Nyagoslav: Sure. So basically, in the United States it's not just a matter of different states. It's also a matter of different industries. So in some industries there are industry-specific, very important arcs ... if I could call them "arc" ... sources of data. So, for example, in the medical industry, like doctors, dentists, you have this national provider identifier, NPI, that comes from...I believe it's called NPDES or something like this. It's "National Provider Enumeration System." So basically, in this system, each medical provider is assigned a unique number. So a lot of sites, including federal, for example, they source data for medical practitioners based on this NPI number. So in the medical industry, this is by far the most important industry-specific arc source of information. So it's not really a citation because it's technically a government source. So in the legal industry, for example, you have the state bar associations. So most of the legal business directories like Justia, AVVO, Lawyers.com -- they source information from the state bar associations. So this is, another government...if you could call it "government"...type of entity that provides business data to a large number of business directories. We haven't looked, in particular, in, like for example, in the United States is not some municipal chambers of commerce or business merchant associations or something like this, which Google trusts the most when it comes to data.

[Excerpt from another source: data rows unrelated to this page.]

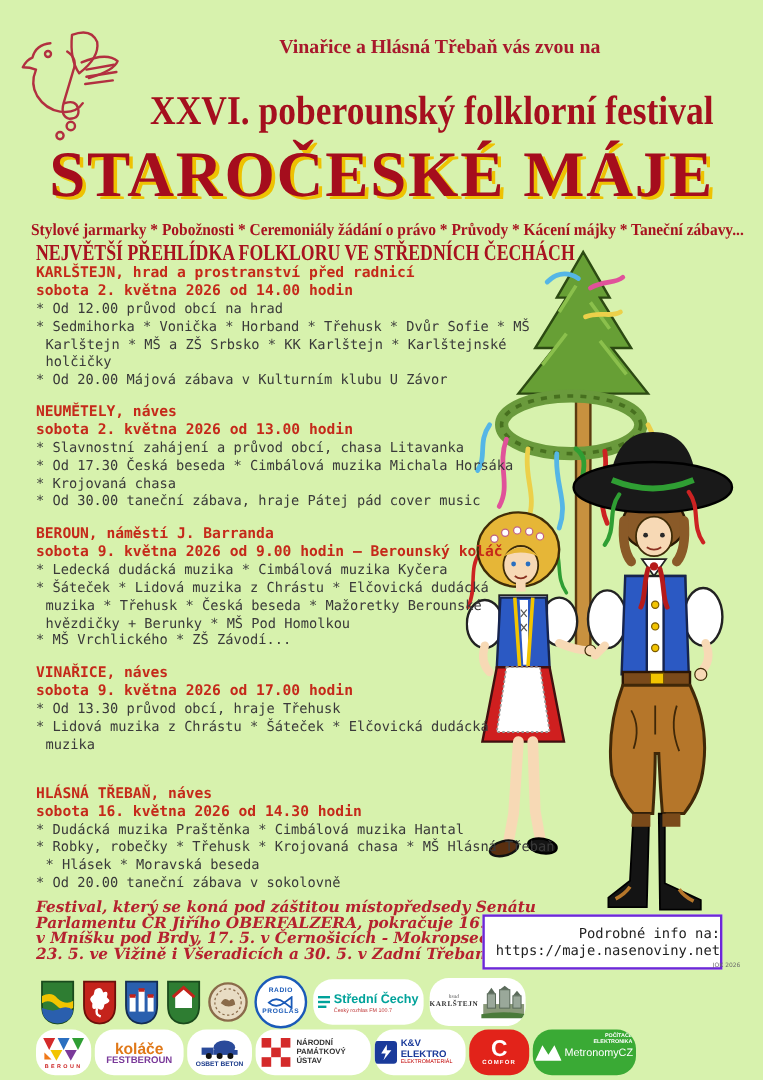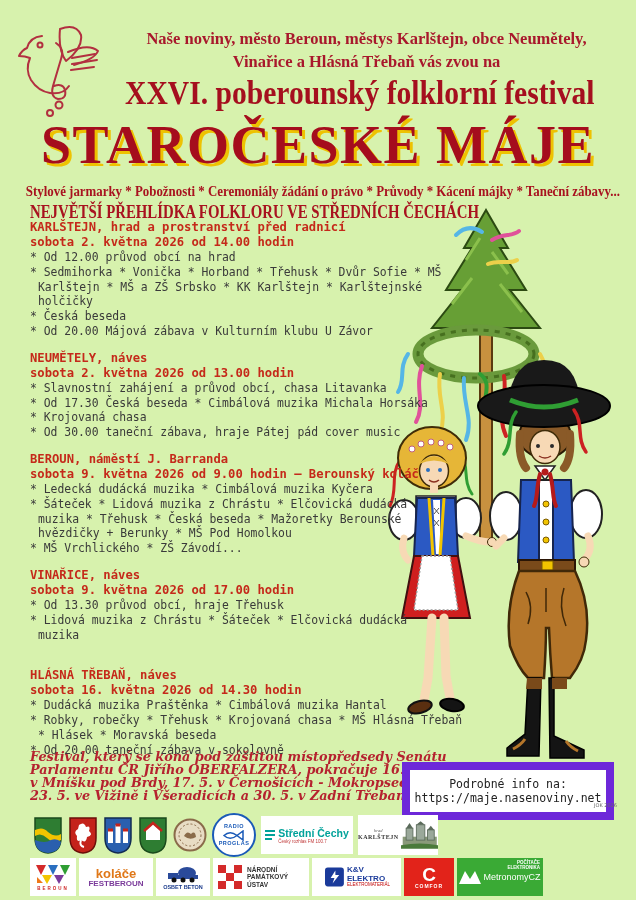--- a/index.html
+++ b/index.html
@@ -114,7 +114,6 @@
   </svg>
 
   <div class="invite">
-    <div>Naše noviny, město Beroun, městys Karlštejn, obce Neumětely,</div>
     <div>Vinařice a Hlásná Třebaň vás zvou na</div>
   </div>
 

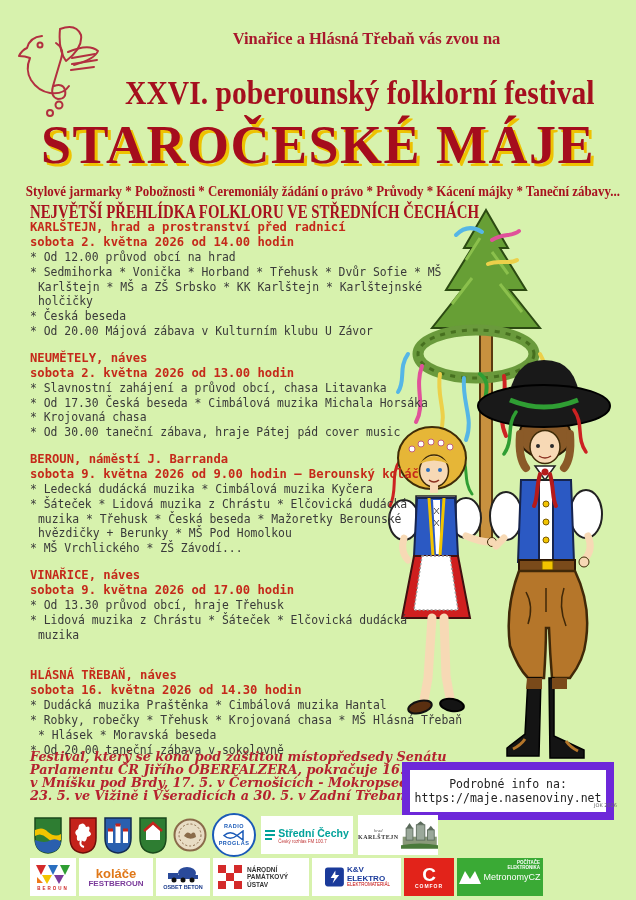--- a/index.html
+++ b/index.html
@@ -229,7 +229,6 @@
       <ul>
         <li>* Od 12.00 průvod obcí na hrad</li>
         <li>* Sedmihorka * Vonička * Horband * Třehusk * Dvůr Sofie * MŠ Karlštejn * MŠ a ZŠ Srbsko * KK Karlštejn * Karlštejnské holčičky</li>
-        <li>* Česká beseda</li>
         <li>* Od 20.00 Májová zábava v Kulturním klubu U Závor</li>
       </ul>
     </section>

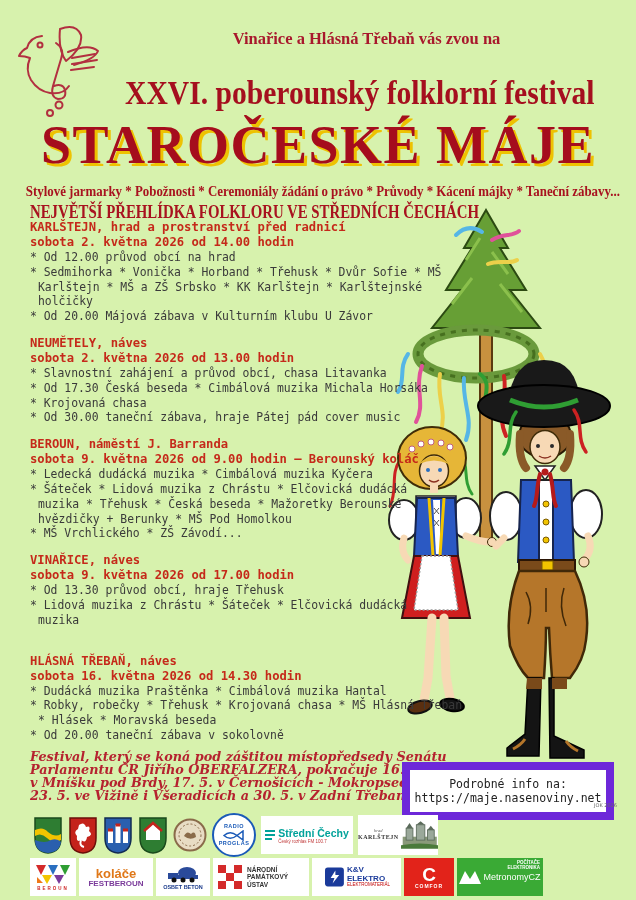--- a/index.html
+++ b/index.html
@@ -41,7 +41,7 @@
           font-size:12.8px;line-height:12.9px;color:#b5222f;}
   .footer-note div{white-space:nowrap;}
   .info-box{position:absolute;left:402px;top:762px;width:196px;height:42px;background:#ffffff;
-          border:8px solid #6d28d9;display:flex;flex-direction:column;align-items:center;
+          border:2px solid #6d28d9;display:flex;flex-direction:column;align-items:flex-end;
           justify-content:center;font-family:"DejaVu Sans Mono",monospace;font-size:11.5px;
           line-height:14px;color:#222;}
   .signature{position:absolute;left:594px;top:802px;font-family:"DejaVu Sans",sans-serif;

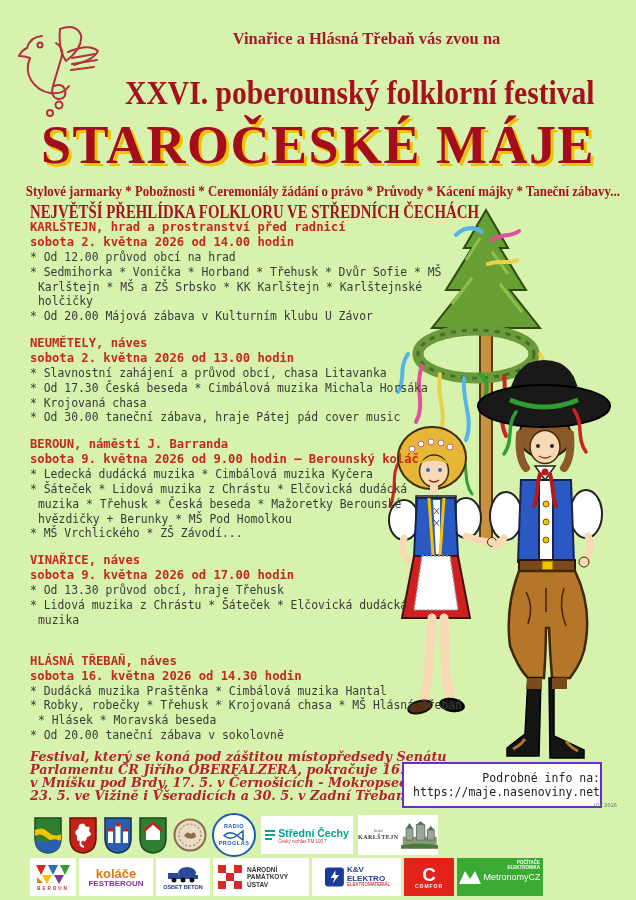--- a/index.html
+++ b/index.html
@@ -51,7 +51,7 @@
   .logo-row{position:absolute;display:flex;align-items:center;}
   .row1{left:33px;top:814px;gap:5px;height:42px;}
   .row2{left:30px;top:857px;gap:3px;height:40px;}
-  .lg{background:#fff;display:flex;align-items:center;justify-content:center;overflow:hidden;}
+  .lg{background:#fff;display:flex;align-items:center;justify-content:center;overflow:hidden;border-radius:16px;}
   .trehusk{background:transparent;width:64px;height:32px;border:2px solid #7a5c3a;border-radius:50%;
           box-shadow:inset 0 0 0 2px #d7f2ad, inset 0 0 0 3px #7a5c3a;}
   .trehusk span{font-family:"Liberation Serif",serif;font-weight:bold;font-size:8px;

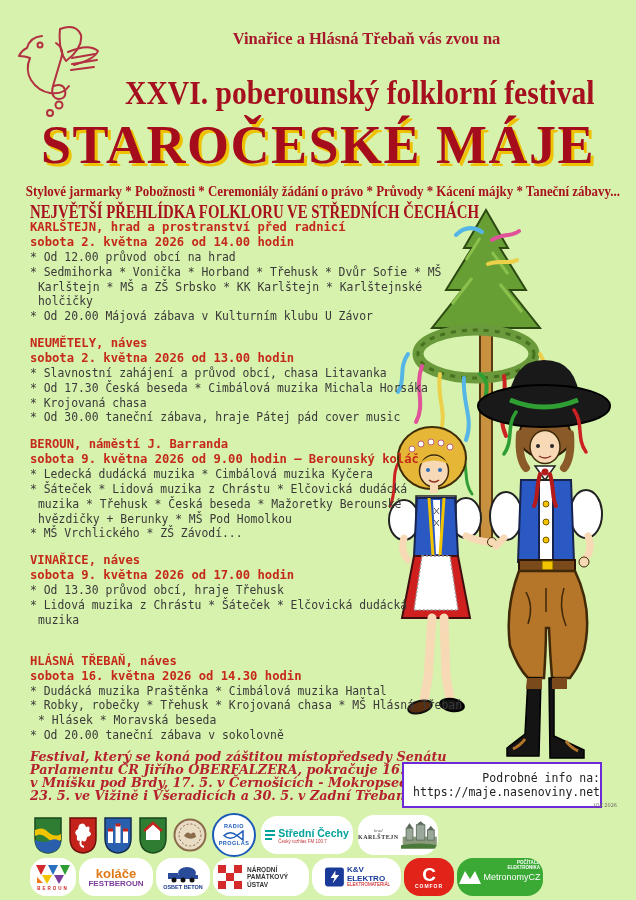--- a/index.html
+++ b/index.html
@@ -82,7 +82,7 @@
   .npu{width:96px;height:38px;gap:4px;}
   .npu .npu-t{font-family:"Liberation Sans",sans-serif;font-weight:bold;font-size:6.5px;
           line-height:1.15;color:#333;width:58px;}
-  .kv{width:76px;height:38px;gap:3px;padding-left:13px;}
+  .kv{width:76px;height:38px;gap:3px;}
   .kv .kv-txt{display:flex;flex-direction:column;line-height:1.1;}
   .kv .kv-name{font-family:"Liberation Sans",sans-serif;font-weight:bold;font-size:8px;color:#1a3a9a;}
   .kv .kv-sub{font-family:"Liberation Sans",sans-serif;font-size:4.5px;color:#c00000;}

Mike: I would suggest that I know the answer to that, and it's the Better Business Bureau in terms of these types of directories, particularly in service-area businesses, they put a great deal of trust in the Better Business Bureau having that business.
Nyagoslav: Sure. If...
Darren: Write that one down, people. Better Business Bureau, that's a good one.
Mary: Also, in the U.S., you have to register your business. You have to get a business license from the state, sometimes from the county, sometimes from the city. So I have always assumed...because I've seen it have very negative impacts when the Secretary of State business license information was incorrect. I think that has a really big impact.
Mike: Yep, and the route for that, typically, is Acxiom. They got their start actually scanning court documents and digitizing it. That was sort of their core business model, as opposed to Infogroup, which scanned phone books, right, and Localeze, which scanned phone numbers. So they each sort of had a different origin story, and they each brought different source data, originally, to the mix. I think they all actually trade information between them at some level as well these days.
So it's 21 minutes in. Why don't we take a break and we'll call this the look at the top-level data sources. And we'll come back together for the next segment. How's that sound for you guys?
Mary: Sounds good.
Mike: Allrighty. So thank you very much for joining us today, and we'll see you in a few minutes for the next segment.